47 William G


Sandor stopped in bed Tuesday, Wednesday and Thursday, and for those three days I found the bath and cooker clean every morning. If he used the cooker at odd times when I was out there was no evidence of it. Maybe Mrs Inchcliff was looking after him. And of course he wasn’t buying fresh supplies of squid and seaweed while he was laid up. Maybe he was cooking things that left no trace. I wasn’t quite interested enough to visit him again.

Friday he was up and about again. The bath was almost clean, only a hair or two. The cooker was just that tiny bit mucky but without the usual smell. Well, I couldn’t make a career of it really. The two fights had been sufficient satisfaction, or almost. I could fight Sandor every day and maybe even win now and again by foul means if not fair but I had no way of forcing him to clean the bath and the cooker.

At the shop Harriet and I were polite to each other. It had come to that. Instead of brushing against each other and touching as often as possible we now avoided contact like thieves wary of a burglar alarm. With no prospect of getting her clothes off again I found the thought of her naked charms vivid in my mind from time to time but I didn’t want to be half of the ‘We’ who did this and that and were invited here and there. I didn’t want to be expected anywhere as a regular thing. I didn’t fancy any more early music either, and there were still two recitals left in the series we’d subscribed to. I’d give her the tickets, she could find someone else to go with easily enough.

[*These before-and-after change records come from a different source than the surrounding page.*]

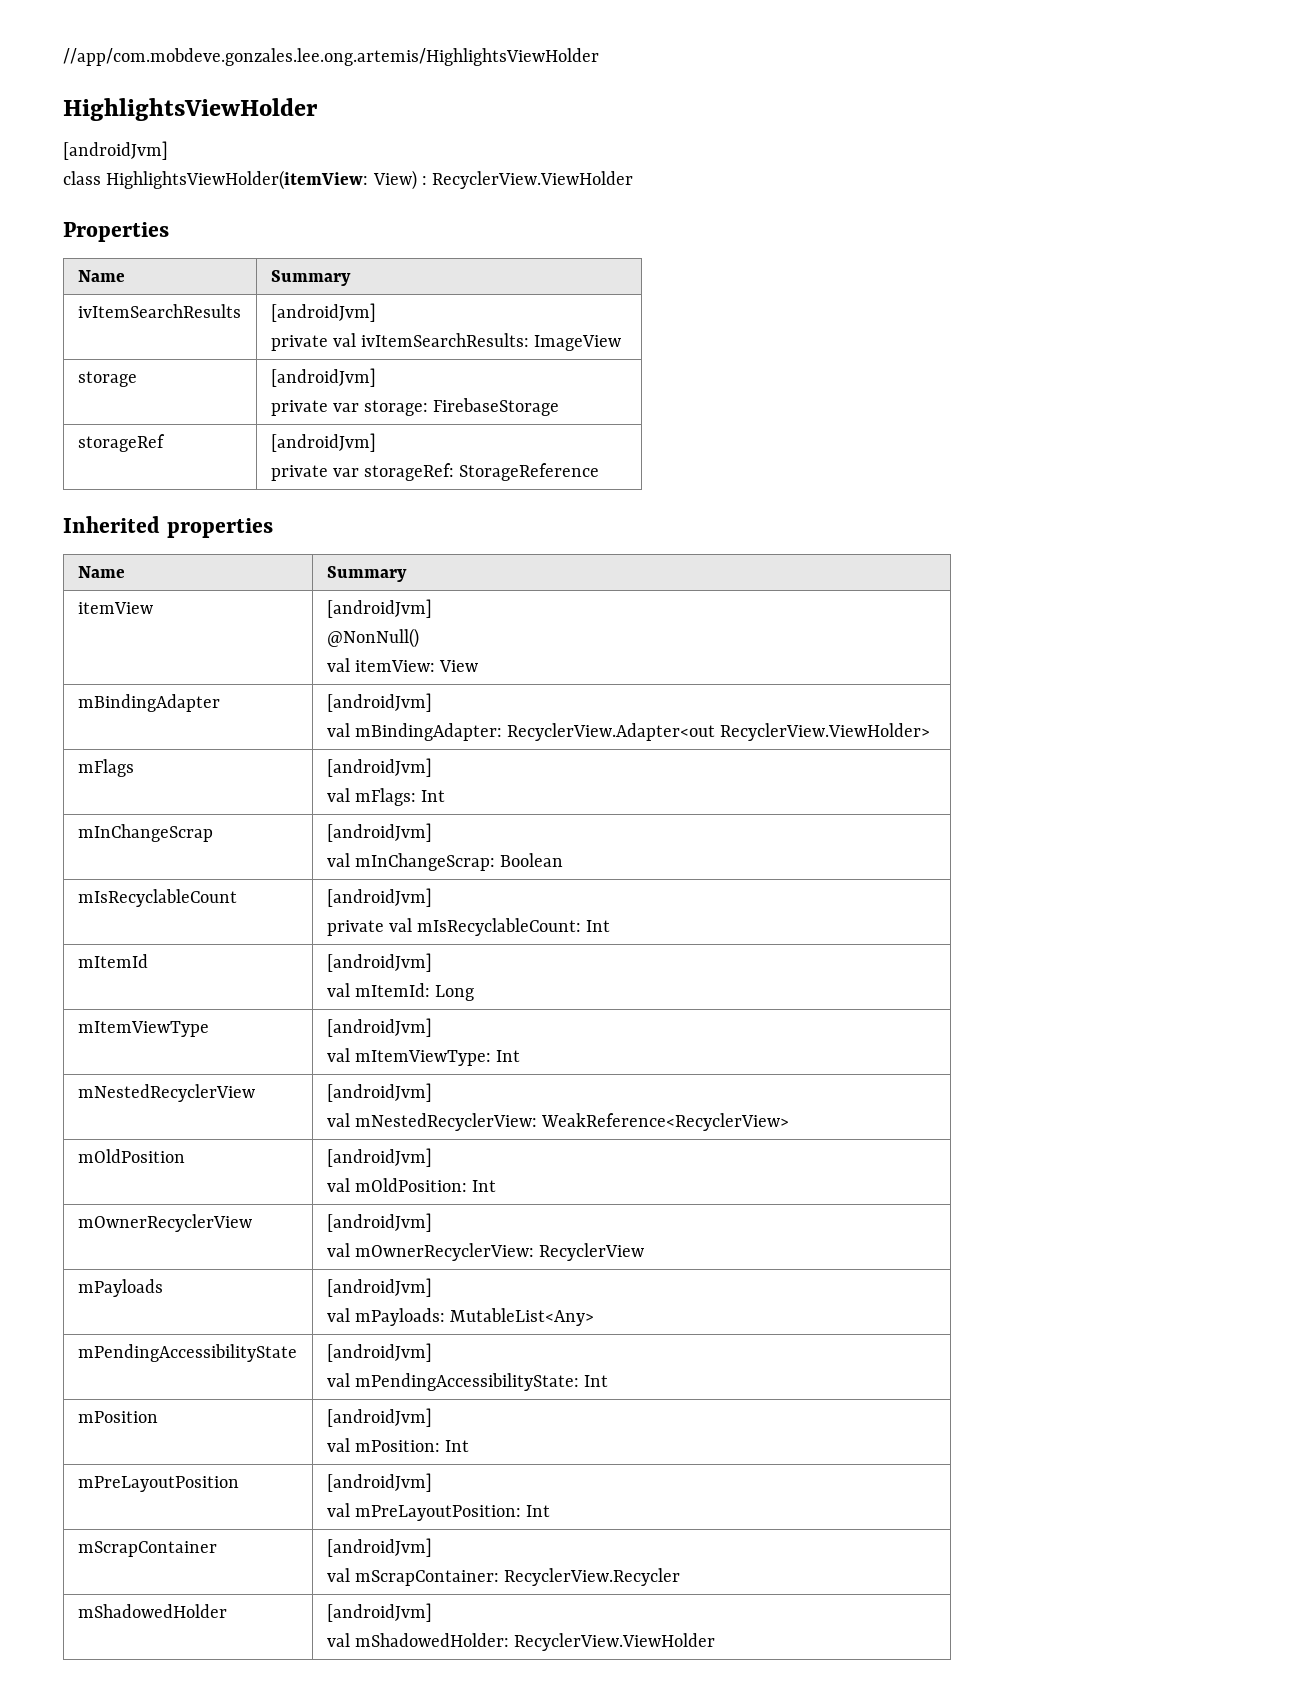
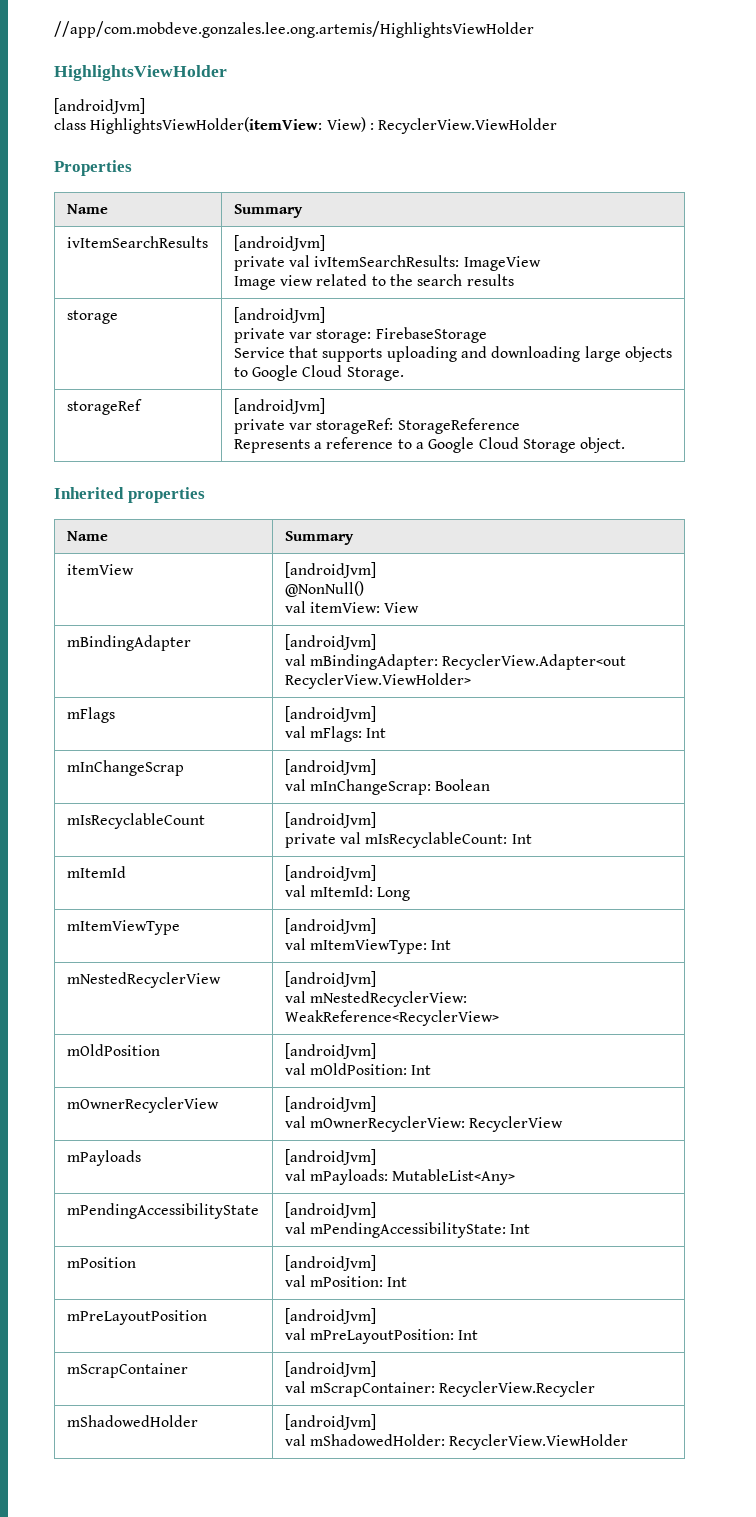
(622, 343) none -> [233,274,514,290] // Image view related to the search results
(560, 407) none -> [233,346,672,362] [233,365,404,381] // Service that supports uploading and downloading large objects to Google Cloud Storage.
(600, 472) none -> [233,437,626,453] // Represents a reference to a Google Cloud Storage object.

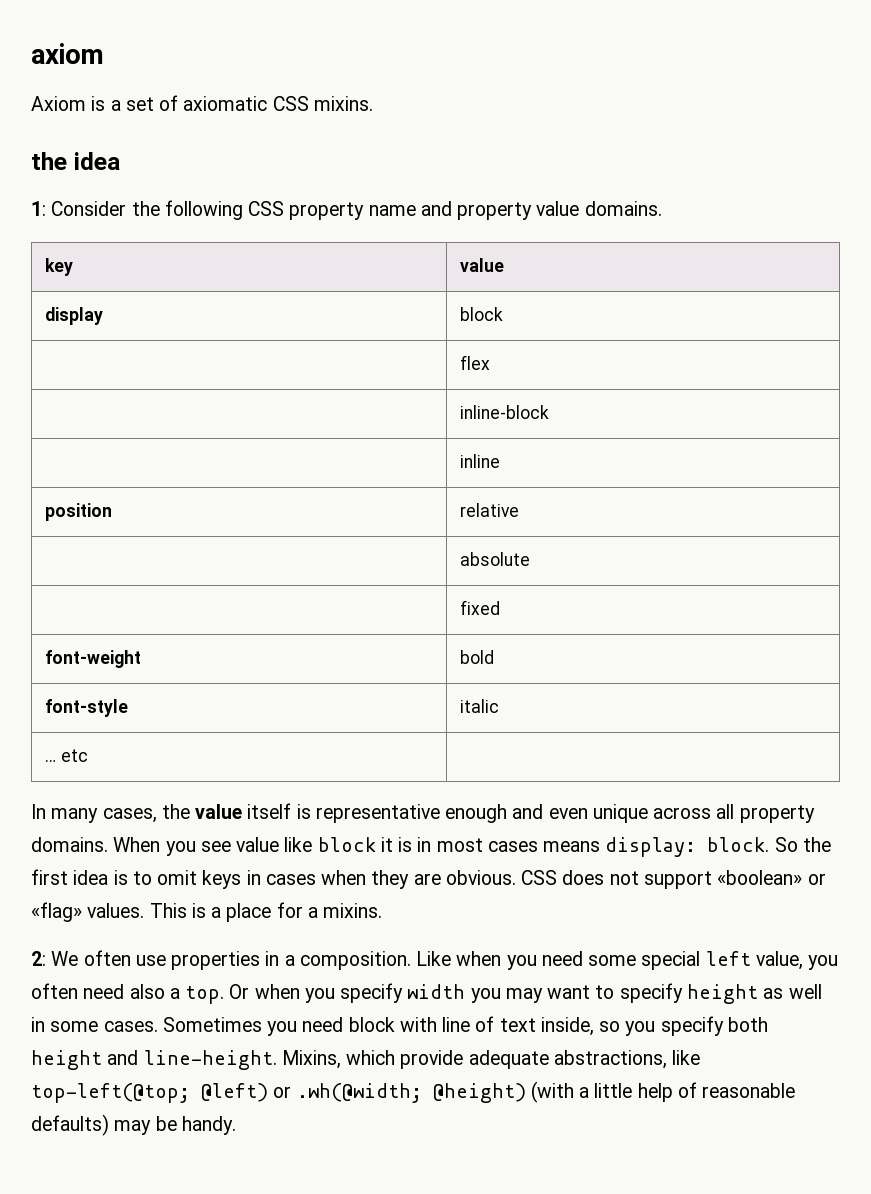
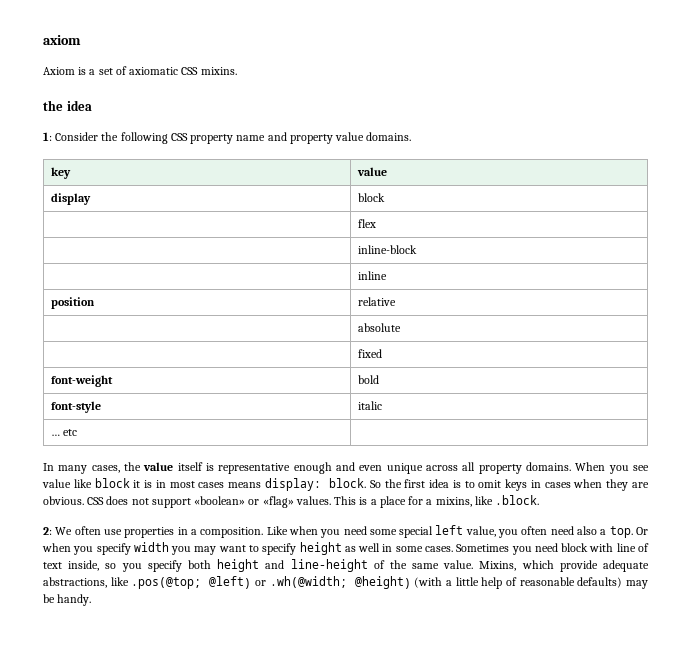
[323,903,383,918] mixins. -> [435,495,540,507] mixins, like .block.
[143,1050,277,1070] line-height. -> [290,559,474,572] line-height of the same value.
[31,1083,190,1103] top-left(@top; -> [131,577,202,589] .pos(@top;

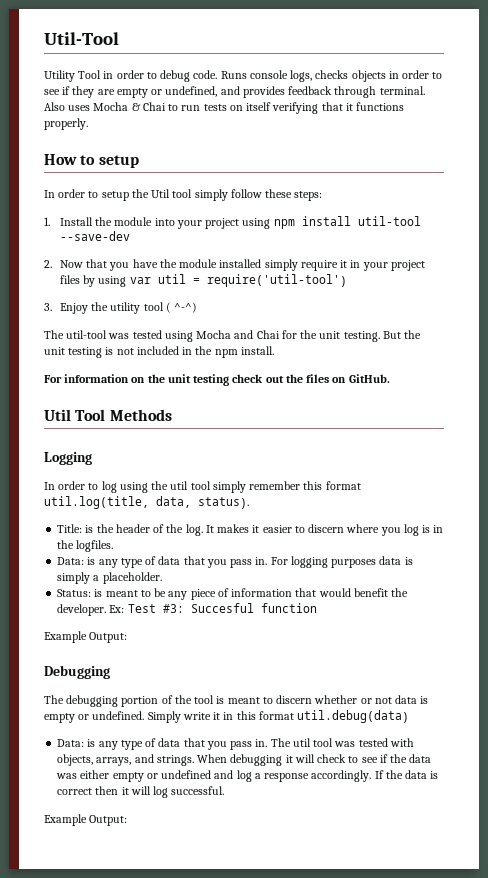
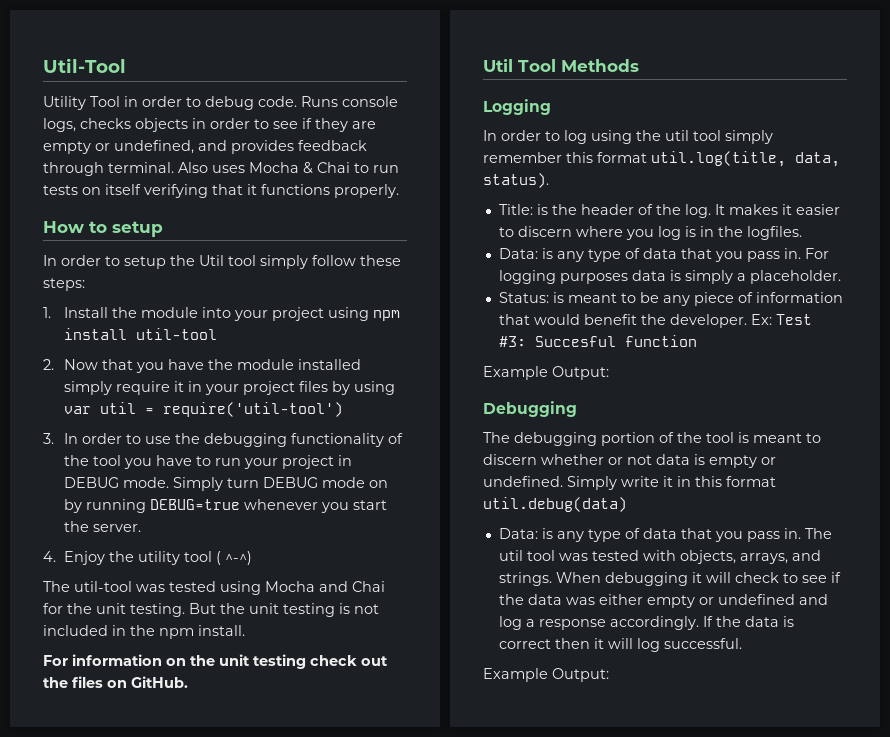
[59,231,130,241] --save-dev -> (218, 334) none
(52, 307) none -> [64,433,404,447] [64,455,353,469] [64,477,389,491] [64,499,388,513] [64,521,142,532] [43,551,56,562] In order to use the debugging functionality of the tool you have to run your project in DEBUG mode. Simply turn DEBUG mode on by running DEBUG=true whenever you start the server. // 4.

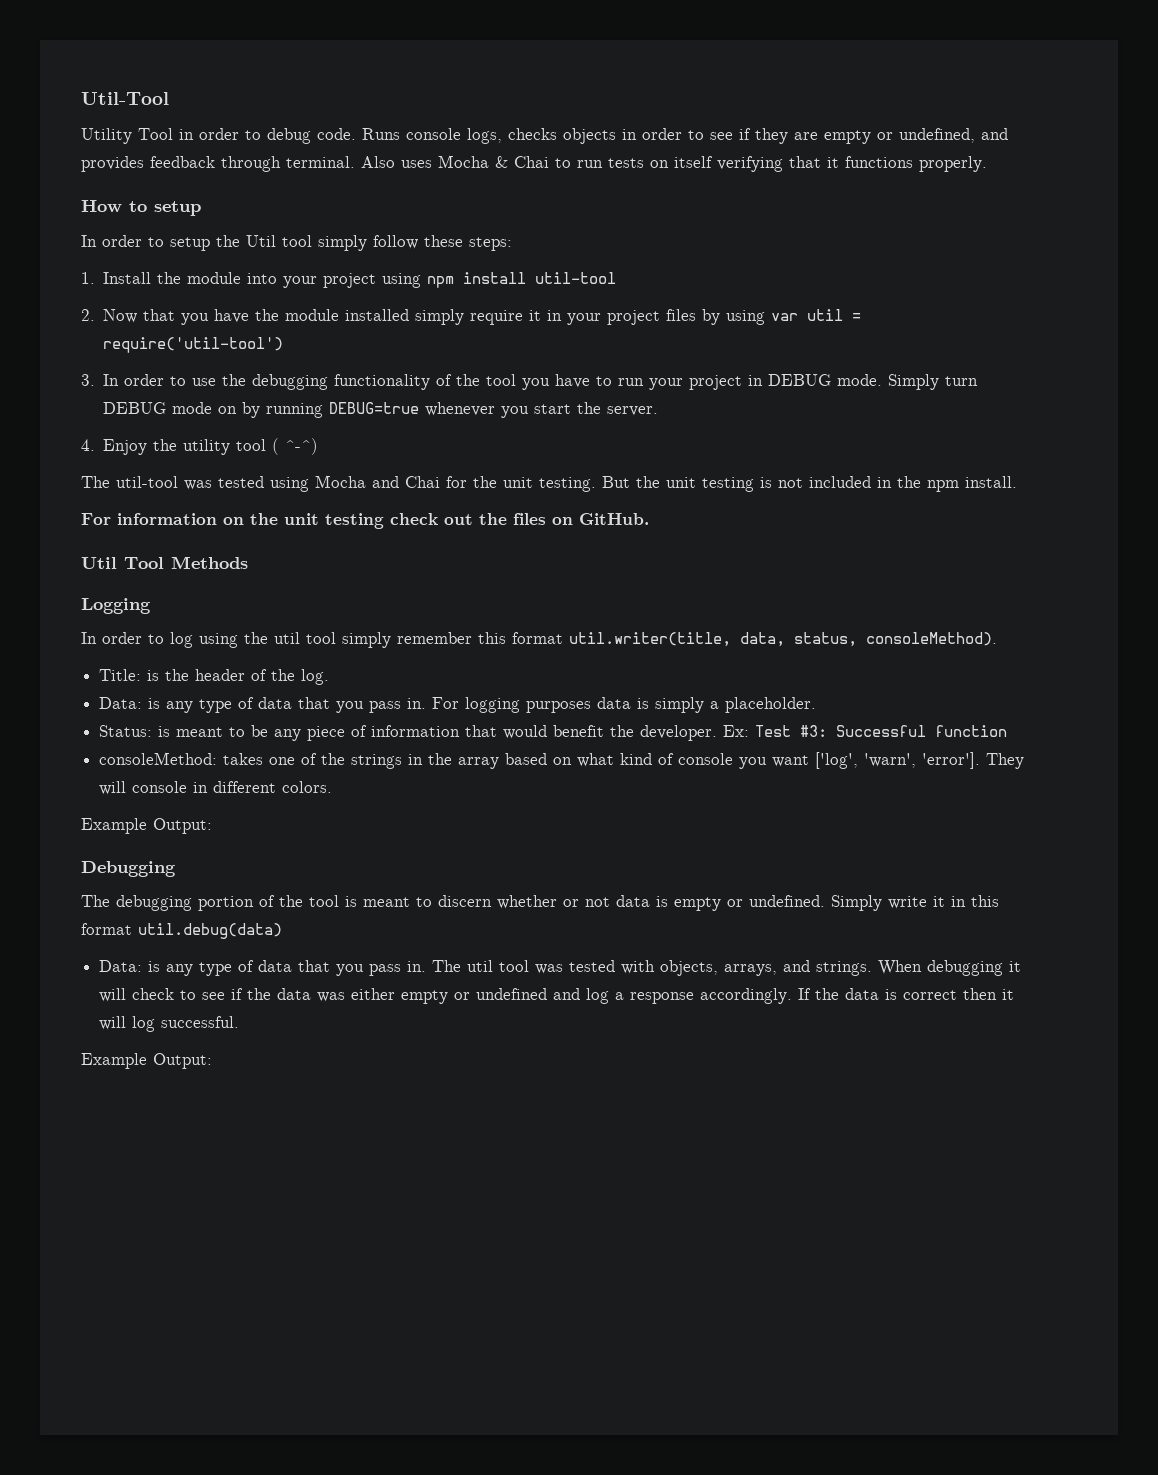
[651,151,840,167] [483,173,549,188] util.log(title, data, status). -> [569,632,997,647] util.writer(title, data, status, consoleMethod).
[714,204,840,215] [498,226,802,240] It makes it easier to discern where you log is in the logfiles. -> (330, 677) none
[534,336,616,347] Succesful -> [836,725,927,737] Successful
(697, 341) none -> [99,752,1025,769] [99,781,333,795] // consoleMethod: takes one of the strings in the array based on what kind of console you want ['log', 'warn', 'error']. They will console in different colors.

On Tuesday I’d rung Neaera up to tell her what our expenses had been. The van and the petrol had come to £26.56, which made her share £13.28. The crates and the rope were on me. ‘We promised George Fairbairn a report of the expedition,’ I said. ‘Maybe we ought to drop in at the Aquarium one day soon.’

‘I have done,’ she said. ‘But I’m sure he’d like a visit from you as well.’

I went to see him on Saturday. The two small remaining turtles were back in the tank now, they looked like orphans. Well, I thought, take care of yourselves and grow big and maybe one day somebody will take you to Polperro.

‘Anybody say anything yet?’ I asked George.

‘Nobody’s been,’ he said, ‘except the blokes who work with me. Nobody from the Society.’

‘Maybe nothing’ll happen at all,’ I said. ‘Is that possible?’

‘It’s what I expect,’ he said.

Well, I hadn’t done it to make the headlines. Still I would have thought some notice would be taken in this part of the world at least.

He gave me a cup of tea in STAFF ONLY. The lady with the big boobs smiled from her photo by the duty-roster. No champagne today. It occurred to me just then that I could have brought him a thank-you bottle of something but of course I hadn’t. I never miss.

‘How’re you feeling now that you’ve done it?’ he said.

I shrugged. ‘I think the turtles are better off,’ I said, ‘which was after all the object of the exercise.’

‘But?’ he said.

‘You know how it is,’ I said. ‘Launching the turtles didn’t launch me. You can’t do it with turtles.’ Why was I talking to him like a son to a father? He wasn’t older than I or wiser. Just calmer.

‘You can’t do it with turtles,’ he said. ‘But with people you never know straightaway what does what. Maybe launching them did launch you but you don’t know it yet.’

‘How’s Neaera?’ I said. ‘She said she’d been to see you. I haven’t seen her since we got back.’

‘She’s all right,’ he said, and rolled a cigarette. He did it very deftly, it was a nice smooth cigarette.

‘You think it’s launched her?’ I said.

‘Hard to say,’ he said.

We finished our tea and I left. There were friendly feelings on both sides but neither of us urged the other to stay in touch.